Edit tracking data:
******

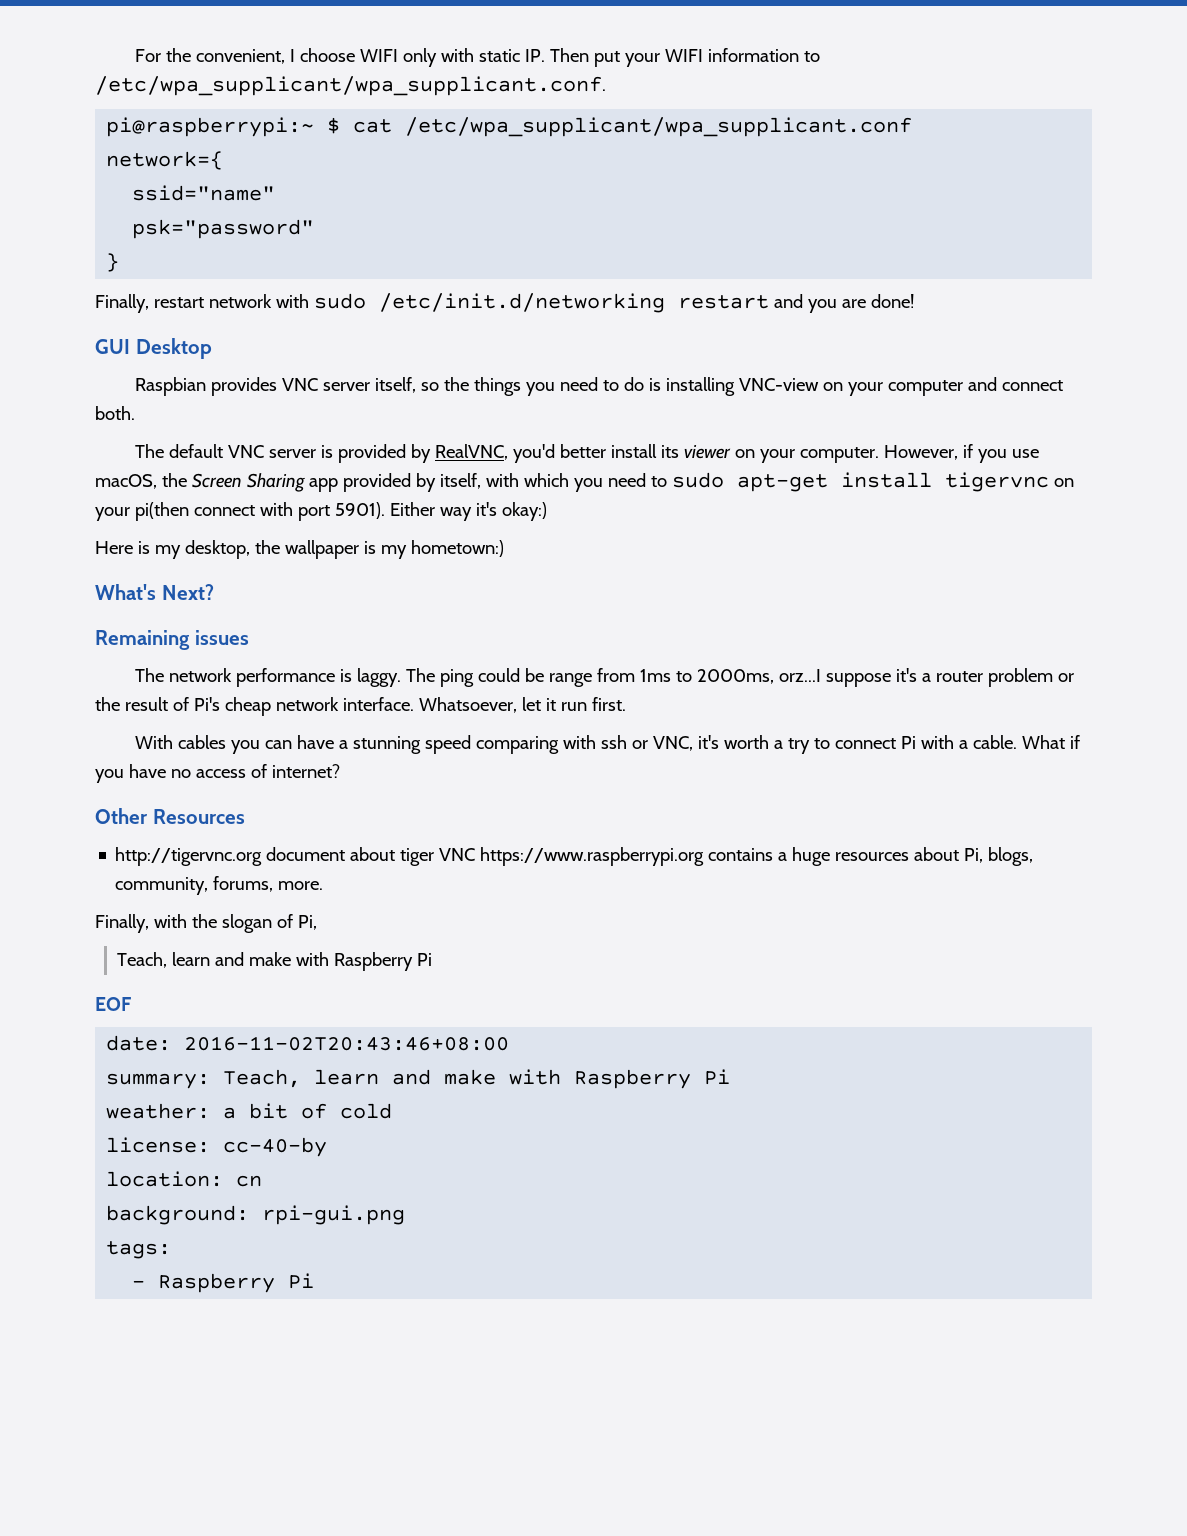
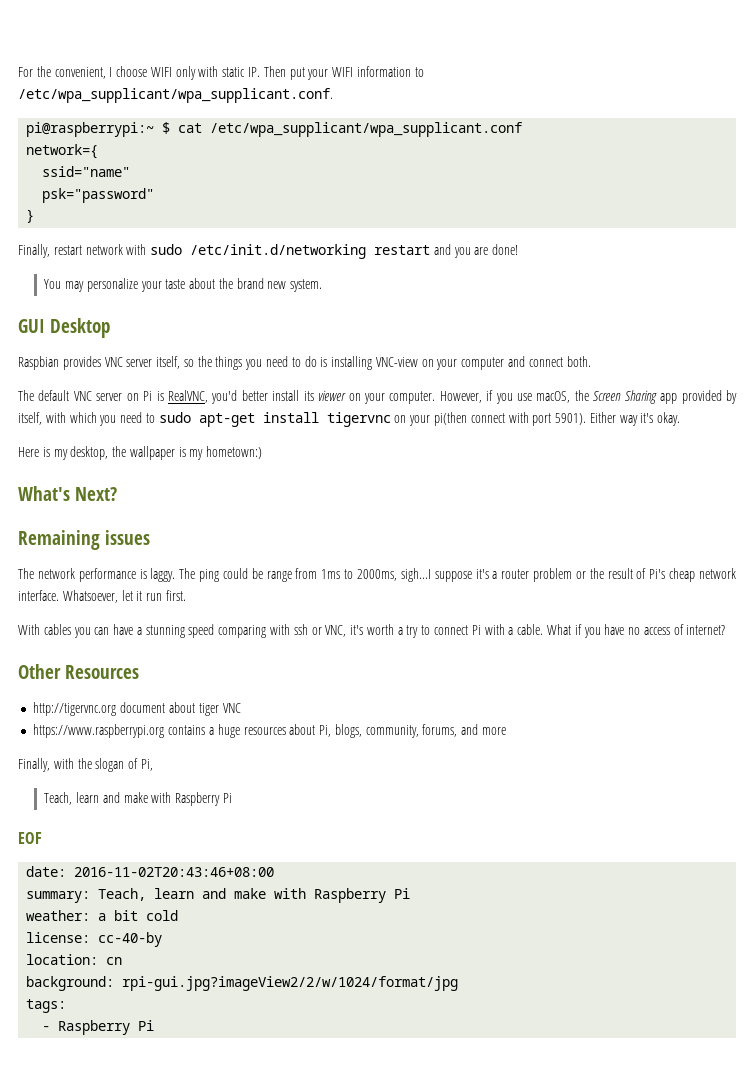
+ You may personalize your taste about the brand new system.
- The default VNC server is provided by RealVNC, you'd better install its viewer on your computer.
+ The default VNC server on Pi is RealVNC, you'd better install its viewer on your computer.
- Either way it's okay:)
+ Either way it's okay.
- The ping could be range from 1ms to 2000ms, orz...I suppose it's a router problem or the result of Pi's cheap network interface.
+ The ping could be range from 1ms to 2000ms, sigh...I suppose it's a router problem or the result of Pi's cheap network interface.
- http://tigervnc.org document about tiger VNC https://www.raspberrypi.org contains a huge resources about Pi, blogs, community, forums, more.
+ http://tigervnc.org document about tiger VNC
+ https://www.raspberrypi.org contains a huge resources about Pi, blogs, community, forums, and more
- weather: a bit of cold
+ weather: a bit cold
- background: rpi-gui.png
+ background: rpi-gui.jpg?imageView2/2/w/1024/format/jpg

******

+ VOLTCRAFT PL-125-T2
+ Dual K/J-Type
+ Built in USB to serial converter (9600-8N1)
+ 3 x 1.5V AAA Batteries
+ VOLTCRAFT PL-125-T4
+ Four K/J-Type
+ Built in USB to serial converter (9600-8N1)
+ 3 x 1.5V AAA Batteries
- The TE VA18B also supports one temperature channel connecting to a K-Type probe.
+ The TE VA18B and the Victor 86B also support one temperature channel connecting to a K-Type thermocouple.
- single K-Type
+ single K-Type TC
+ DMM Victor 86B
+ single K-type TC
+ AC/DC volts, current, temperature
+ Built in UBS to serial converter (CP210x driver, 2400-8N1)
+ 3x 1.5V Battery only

******

> Problem: Reproduce the lines of the entries above from the one with "brand new system." to the one with "to 2000ms, sigh...I", both included, exactly and without any other line.

> Solution to this task:
+ You may personalize your taste about the brand new system.
- The default VNC server is provided by RealVNC, you'd better install its viewer on your computer.
+ The default VNC server on Pi is RealVNC, you'd better install its viewer on your computer.
- Either way it's okay:)
+ Either way it's okay.
- The ping could be range from 1ms to 2000ms, orz...I suppose it's a router problem or the result of Pi's cheap network interface.
+ The ping could be range from 1ms to 2000ms, sigh...I suppose it's a router problem or the result of Pi's cheap network interface.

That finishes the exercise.